Deval Patrick, the first black governor of Massachusetts, on Thursday nominated Roderick L. Ireland to be the first black chief justice of the state’s Supreme Judicial Court.
Ireland, currently the senior associate justice on the high court, would replace the retiring Chief Justice Margaret Marshall if he’s confirmed by the Governor’s Council. Patrick made the announcement at a Statehouse press conference.
After noting that Marshall was the court’s first female chief justice, Patrick said, “We are making history again today.”
Ireland, a native of Springfield, said, “My nomination says that anything is possible no matter where you come from or what your background is.”
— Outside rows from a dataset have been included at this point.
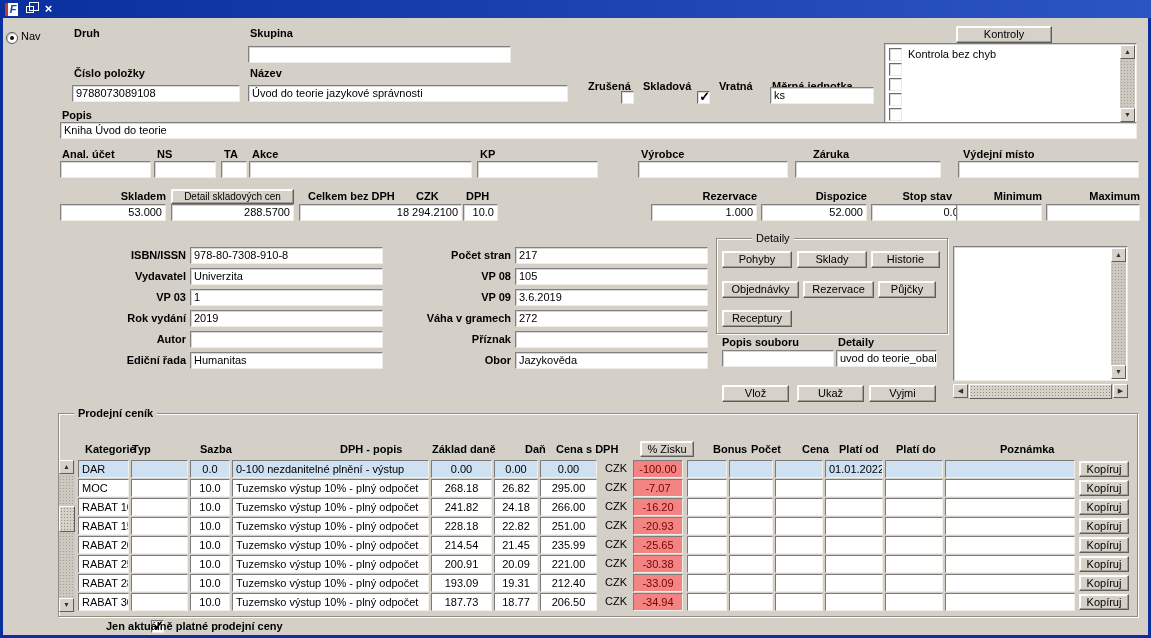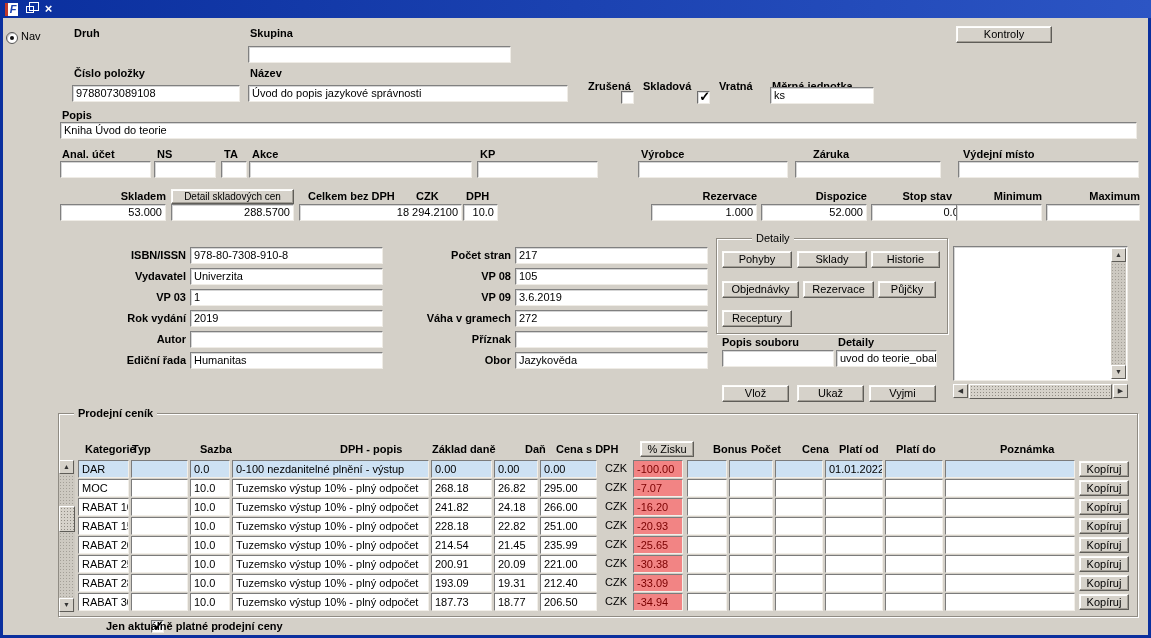--- a/index.html
+++ b/index.html
@@ -91,6 +91,20 @@
   <div class="fld abs" style="left:770px;top:87px;width:104px">ks</div>
 
   <div class="btn abs" style="left:956px;top:26px;width:96px">Kontroly</div>
+  <div class="sunken abs" style="left:884px;top:43px;width:253px;height:81px">
+    <div id="kontroly-items" style="position:absolute;left:0;top:0;right:17px;bottom:0">
+        <div class="cb" style="position: absolute; left: 4px; top: 4px;"></div>
+        <div class="kitem" style="left: 23px; top: 4px;">Kontrola bez chyb</div>
+        <div class="cb" style="position: absolute; left: 4px; top: 19px;"></div>
+        <div class="cb" style="position: absolute; left: 4px; top: 34px;"></div>
+        <div class="cb" style="position: absolute; left: 4px; top: 49px;"></div>
+        <div class="cb" style="position: absolute; left: 4px; top: 64px;"></div>
+      </div>
+    <div class="vsb" style="right:1px;top:1px;width:15px;height:77px">
+      <div class="sb-btn" style="left:0;top:0">▲</div>
+      <div class="sb-btn" style="left:0;bottom:0">▼</div>
+    </div>
+  </div>
 
   <div class="lbl abs" style="left:62px;top:109px">Popis</div>
   <div class="fld abs" style="left:60px;top:122px;width:1077px">Kniha Úvod do teorie</div>

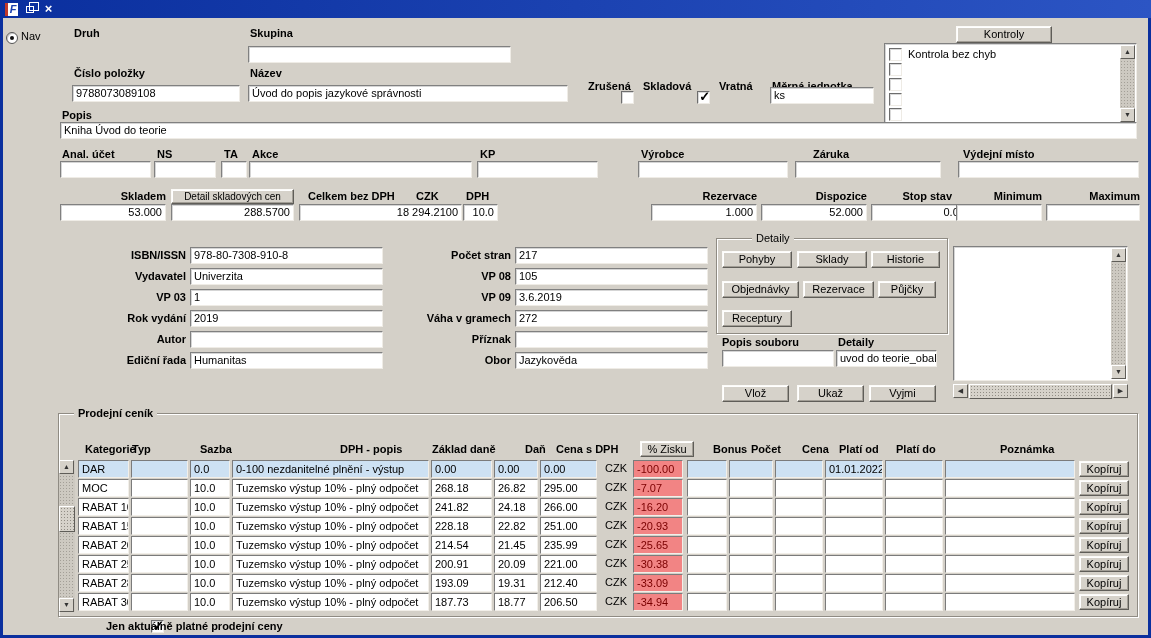--- a/index.html
+++ b/index.html
@@ -79,7 +79,7 @@
   <div class="lbl abs" style="left:74px;top:67px">Číslo položky</div>
   <div class="fld abs" style="left:72px;top:85px;width:168px">9788073089108</div>
   <div class="lbl abs" style="left:250px;top:67px">Název</div>
-  <div class="fld abs" style="left:248px;top:85px;width:320px">Úvod do popis jazykové správnosti</div>
+  <div class="fld abs" style="left:248px;top:85px;width:320px">Úvod do teorie jazykové správnosti</div>
 
   <div class="lbl abs" style="left:588px;top:80px">Zrušená</div>
   <span class="cb abs" style="left:606px;top:91px"></span>

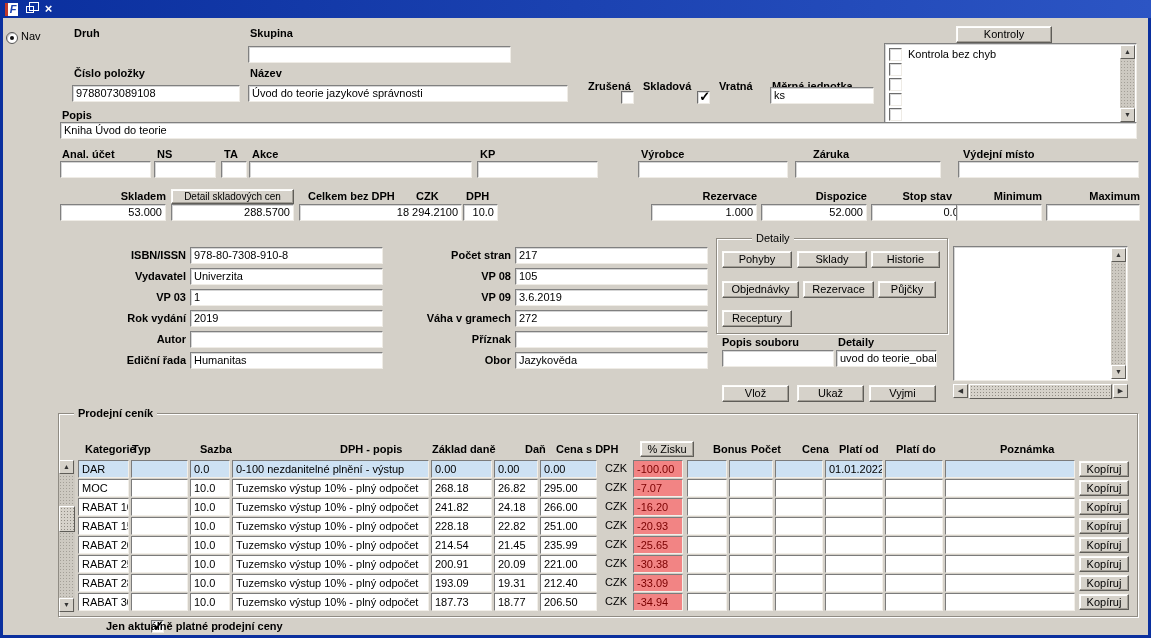--- a/index.html
+++ b/index.html
@@ -48,7 +48,7 @@
   .hdr{font-weight:bold;white-space:nowrap;font-size:11px}
   .cell{position:absolute;height:18px;line-height:16px;background:#fff;border:1px solid;
         border-color:#7b7b7b #f2efe9 #f2efe9 #7b7b7b;padding:0 3px;overflow:hidden;white-space:nowrap;font-size:11px}
-  .cell.right{text-align:left}
+  .cell.right{text-align:center}
   .cell.sel{background:var(--selected-row,#cde1f3)}
   .cell.zisk{background:var(--loss-bg,#f28484);color:var(--loss-text,#7a0000)}
   .mena{position:absolute;font-size:11px;text-align:center}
The chief justice administers the seven-member court and oversees the Massachusetts trial and appellate court systems.
A key power of the chief justice is the authority to decide which justice writes an opinion. Marshall reserved that for herself in 2003 when she authored the court’s 4-3 decision to make Massachusetts the first state to legalize gay marriage.
In nominating Ireland, Patrick also gets a second appointment to the court. If he’s confirmed, Patrick will get to pick Ireland’s replacement as associate justice.
Marshall announced her retirement in July, saying she wanted to spend more time with her ailing husband, former New York Times columnist Anthony Lewis. Patrick asked her to stay until after Tuesday’s election to avoid politicizing his selection. The governor, a Democrat, ended up winning a second term.
Ireland was appointed to the court in 1997 after having previously served on the Massachusetts Appeals Court for seven years and the Boston Juvenile Court for almost 13 years.
He received his bachelors from Lincoln University, his juris doctorate from Columbia University Law School, a masters from Harvard Law School and a doctorate from Northeastern University.
All court nominees in Massachusetts have to be approved by the Governor’s Council, a nine-member panel led by Lt. Gov. Timothy Murray.